Diehard NBA fans might have a few complaints with regards to player artwork, and, quite possibly, with the rosters too. Player bodies, faces, and portraits are "close" to the real thing, but the artists did take some creative license. Let's just say the players aren't photo-realistic. Also, the rosters seem to be identical to those from NBA Street V2, as opposed to the more recently released NBA Street V3. These things won't matter to casual players or people that just want to play NBA Street on the go, but they're certain to bother sticklers who've already cut their teeth on the console versions.
As for the audio, it gets the job done. The sounds of the ball bouncing on the concrete and shots and dunks clanking off the rim are meaty. It's amusing how players grunt and groan when they're shoved by a steal attempt or certain tricks. There isn't a running commentary in the traditional sense, but a dude named DJ Cucumber Slice offers up a wide variety of comments and one-liners in response to the various shots, steals, blocks, and tricks that happen on the court.
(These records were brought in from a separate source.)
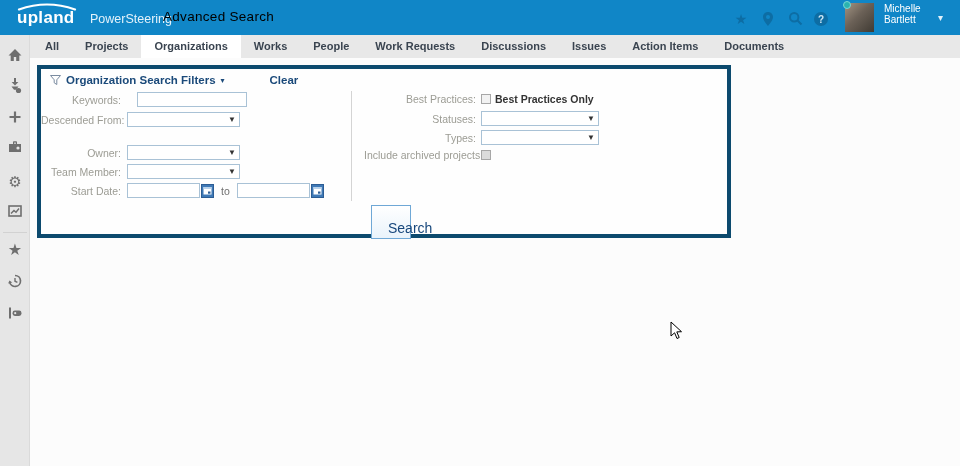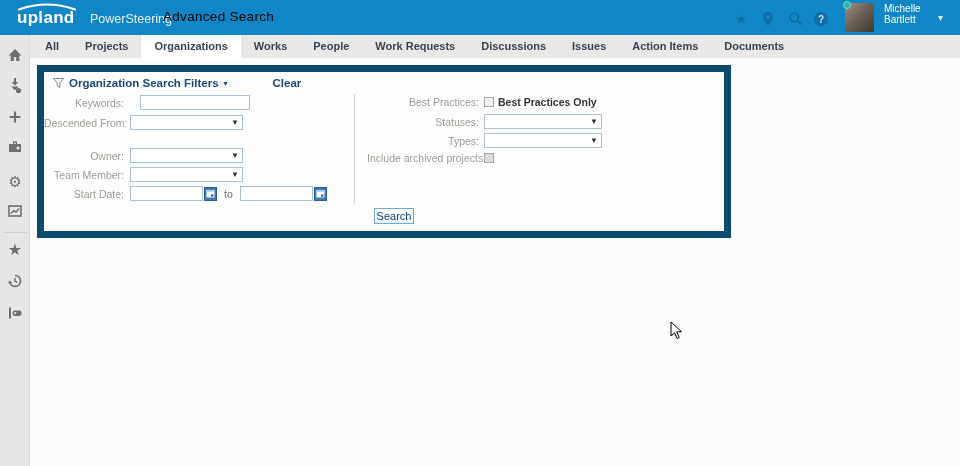--- a/index.html
+++ b/index.html
@@ -35,7 +35,7 @@
   .side-sep { position:absolute; left:3px; top:197px; width:24px; border-top:1px solid #d2d2d2; }
 
   
-  .panel { position:absolute; left:37px; top:65px; width:694px; height:173px; background:#fefefe; border:7px solid #0c4a6e; }
+  .panel { position:absolute; left:37px; top:65px; width:694px; height:173px; background:#fefefe; border:4px solid #0c4a6e; }
   .panel-head { position:absolute; left:9px; top:5px; display:flex; align-items:center; gap:5px; }
   .panel-title { font-size:11.5px; font-weight:bold; color:#1b4a7a; }
   .panel-caret { font-size:8px; color:#1b4a7a; }

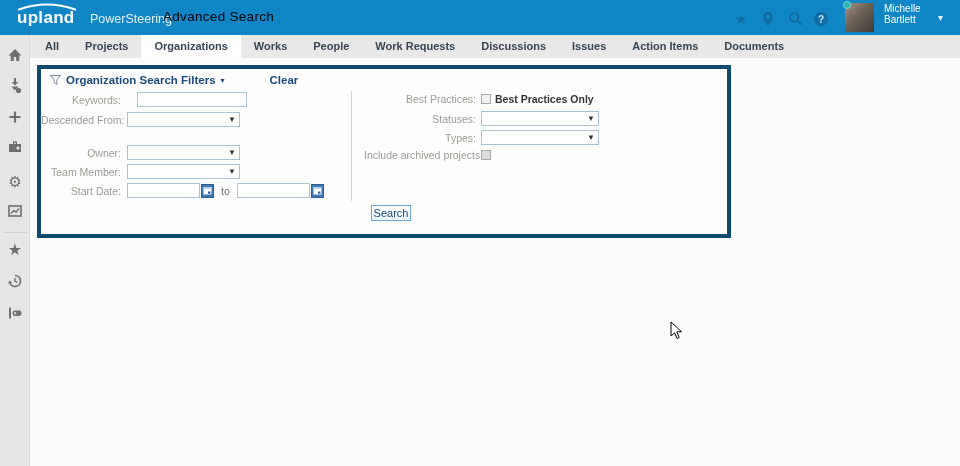--- a/index.html
+++ b/index.html
@@ -56,8 +56,8 @@
   .vdivider { position:absolute; left:310px; top:22px; height:110px; border-left:1px solid #d4d4d4; }
   .search-btn { position:absolute; left:330px; top:136px; width:40px; height:16px;
                 background:linear-gradient(#ffffff,#e9f3fb); border:1px solid #6fa8d6;
-                font-size:11px; color:#17477c; font-family:"Liberation Sans", sans-serif;
-                line-height:13px; text-align:center; cursor:pointer; padding:0; }
+                font-size:14px; color:#17477c; font-family:"Liberation Sans", sans-serif;
+                line-height:13px; text-align:center; cursor:pointer; padding:16px; }
 
   .cursor { position:absolute; left:670px; top:321px; }
 </style>

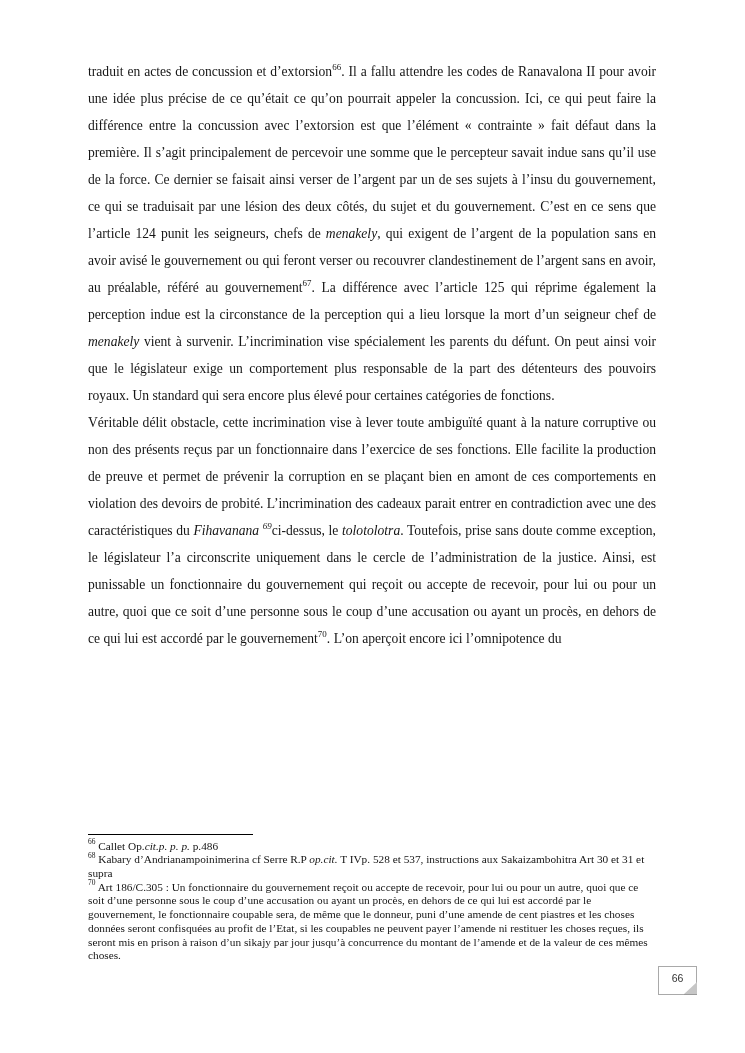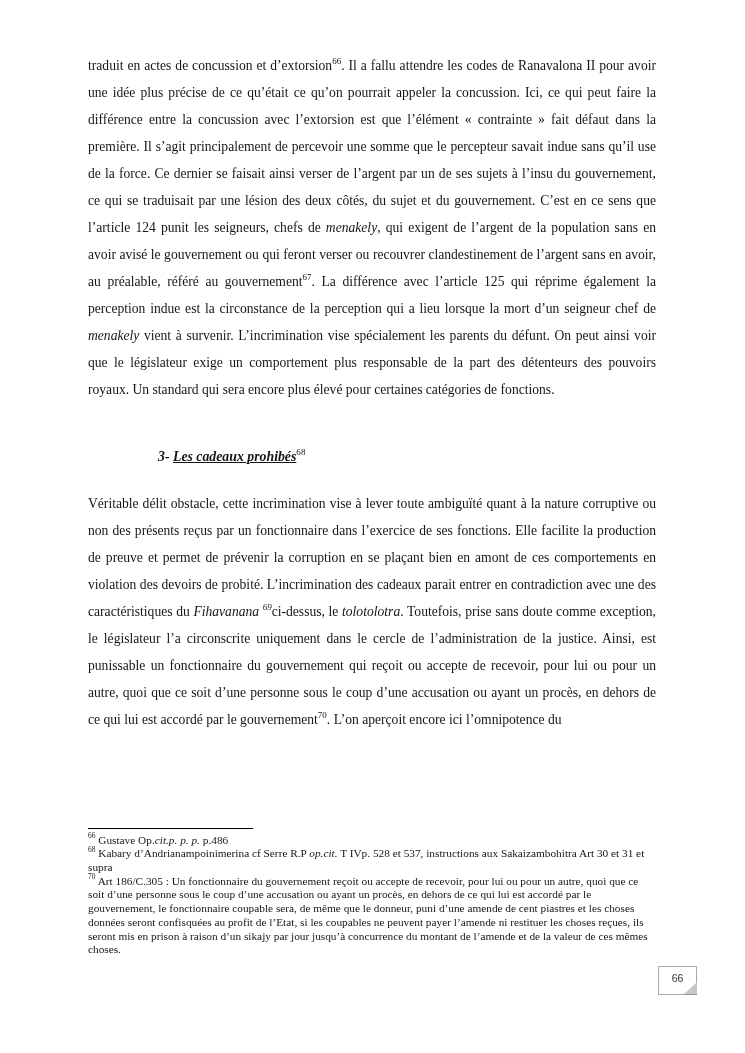--- a/index.html
+++ b/index.html
@@ -17,11 +17,10 @@
   }
   .column {
     position: absolute;
-    left: 88px; top: 52px;
+    left: 88px; top: 58px;
     width: 568px; height: 905px;
     display: flex;
     flex-direction: column;
-    gap: 20px;
   }
   p.body-text {
     margin: 0;

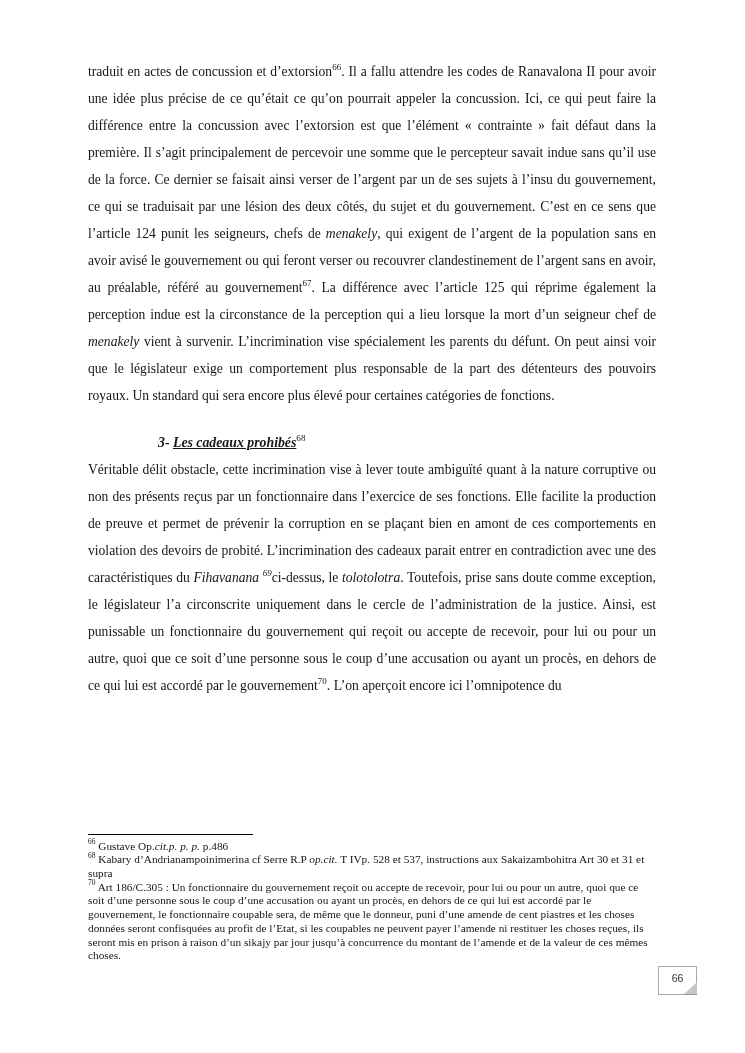--- a/index.html
+++ b/index.html
@@ -92,7 +92,6 @@
 
     <p class="body-text"><span>traduit en actes de concussion et d’extorsion</span><sup>66</sup><span>. Il a fallu attendre les codes de Ranavalona II pour avoir une idée plus précise de ce qu’était ce qu’on pourrait appeler la concussion. Ici, ce qui peut faire la différence entre la concussion avec l’extorsion est que l’élément « contrainte » fait défaut dans la première. Il s’agit principalement de percevoir une somme que le percepteur savait indue sans qu’il use de la force. Ce dernier se faisait ainsi verser de l’argent par un de ses sujets à l’insu du gouvernement, ce qui se traduisait par une lésion des deux côtés, du sujet et du gouvernement. C’est en ce sens que l’article 124 punit les seigneurs, chefs de </span><span class="it">menakely</span><span>, qui exigent de l’argent de la population sans en avoir avisé le gouvernement ou qui feront verser ou recouvrer clandestinement de l’argent sans en avoir, au préalable, référé au gouvernement</span><sup>67</sup><span>. La différence avec l’article 125 qui réprime également la perception indue est la circonstance de la perception qui a lieu lorsque la mort d’un seigneur chef de </span><span class="it">menakely</span><span> vient à survenir. L’incrimination vise spécialement les parents du défunt. On peut ainsi voir que le législateur exige un comportement plus responsable de la part des détenteurs des pouvoirs royaux. Un standard qui sera encore plus élevé pour certaines catégories de fonctions.</span></p>
 
-    <p class="heading"><span class="it bd">3- </span><span class="it bd ul">Les cadeaux prohibés</span><sup>68</sup></p>
 
     <p class="body-text"><span>Véritable délit obstacle, cette incrimination vise à lever toute ambiguïté quant à la nature corruptive ou non des présents reçus par un fonctionnaire dans l’exercice de ses fonctions. Elle facilite la production de preuve et permet de prévenir la corruption en se plaçant bien en amont de ces comportements en violation des devoirs de probité. L’incrimination des cadeaux parait entrer en contradiction avec une des caractéristiques du </span><span class="it">Fihavanana </span><sup class="it">69</sup><span>ci-dessus, le </span><span class="it">tolotolotra</span><span>. Toutefois, prise sans doute comme exception, le législateur l’a circonscrite uniquement dans le cercle de l’administration de la justice. Ainsi, est punissable un fonctionnaire du gouvernement qui reçoit ou accepte de recevoir, pour lui ou pour un autre, quoi que ce soit d’une personne sous le coup d’une accusation ou ayant un procès, en dehors de ce qui lui est accordé par le gouvernement</span><sup>70</sup><span>. L’on aperçoit encore ici l’omnipotence du</span></p>
 

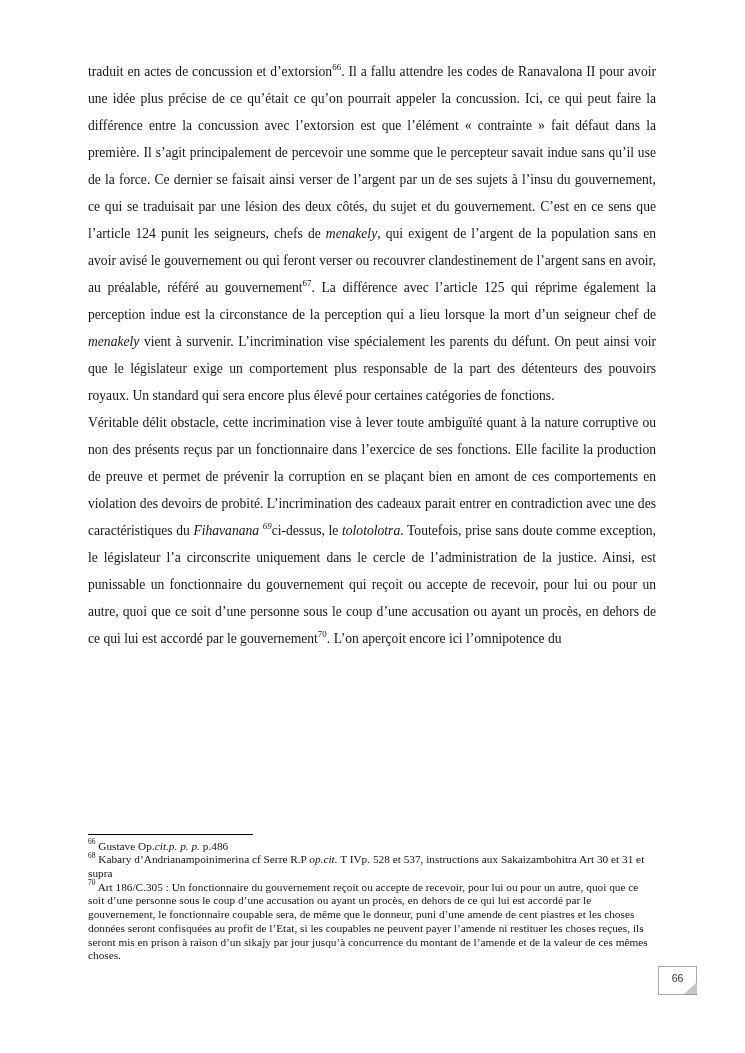--- a/index.html
+++ b/index.html
@@ -99,7 +99,7 @@
 
     <div class="footnotes">
       <div class="fn-sep"></div>
-      <p class="footnote"><sup>66</sup><span> Gustave Op.</span><span class="it">cit.p. p. p.</span><span> p.486</span></p>
+      <p class="footnote"><sup>66</sup><span> Callet Op.</span><span class="it">cit.p. p. p.</span><span> p.486</span></p>
       <p class="footnote"><sup>68</sup><span> Kabary d’Andrianampoinimerina cf Serre R.P </span><span class="it">op.cit.</span><span> T IVp. 528 et 537, instructions aux Sakaizambohitra Art 30 et 31 et supra</span></p>
       <p class="footnote"><sup>70</sup><span> Art 186/C.305 : Un fonctionnaire du gouvernement reçoit ou accepte de recevoir, pour lui ou pour un autre, quoi que ce soit d’une personne sous le coup d’une accusation ou ayant un procès, en dehors de ce qui lui est accordé par le gouvernement, le fonctionnaire coupable sera, de même que le donneur, puni d’une amende de cent piastres et les choses données seront confisquées au profit de l’Etat, si les coupables ne peuvent payer l’amende ni restituer les choses reçues, ils seront mis en prison à raison d’un sikajy par jour jusqu’à concurrence du montant de l’amende et de la valeur de ces mêmes choses.</span></p>
     </div>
He's much better than the old NBA Jam announcer, although EA Sports could've scored major old school cred if they'd recorded Slice saying "Woah, Boom Shaka Laka!" There's also a fair bit of music in the game, which you'll love or hate depending on your opinion of groups like House of Pain, Beastie Boys, and De La Soul.
My only major complaint with regards to NBA Street Showdown is that it simply feels played out. There have been three console versions of NBA Street released already, and the last one pretty much took the franchise as far as it can go. Meanwhile, NBA Street Showdown is based on the older NBA Street V2 as opposed to the more recent third volume, and despite having some of dunks and courts from the third game, it mainly feels like the second one. That's by no means bad, but if you've already played the franchise to death, you won't gain anything from the portable version except the ability to take it with you. Obviously, anyone that's looking for a portable basketball game that hasn't yet tried NBA Street should go out right now and get this game, because it is arguably the NBA Jam of the current generation.
All told, NBA Street Showdown for the PSP stacks up favorably to the console versions of the franchise. Anyone that is already burned out on the console games may want to pass on this one, but everyone else that is in the market for a street basketball game should rush out right now and buy it.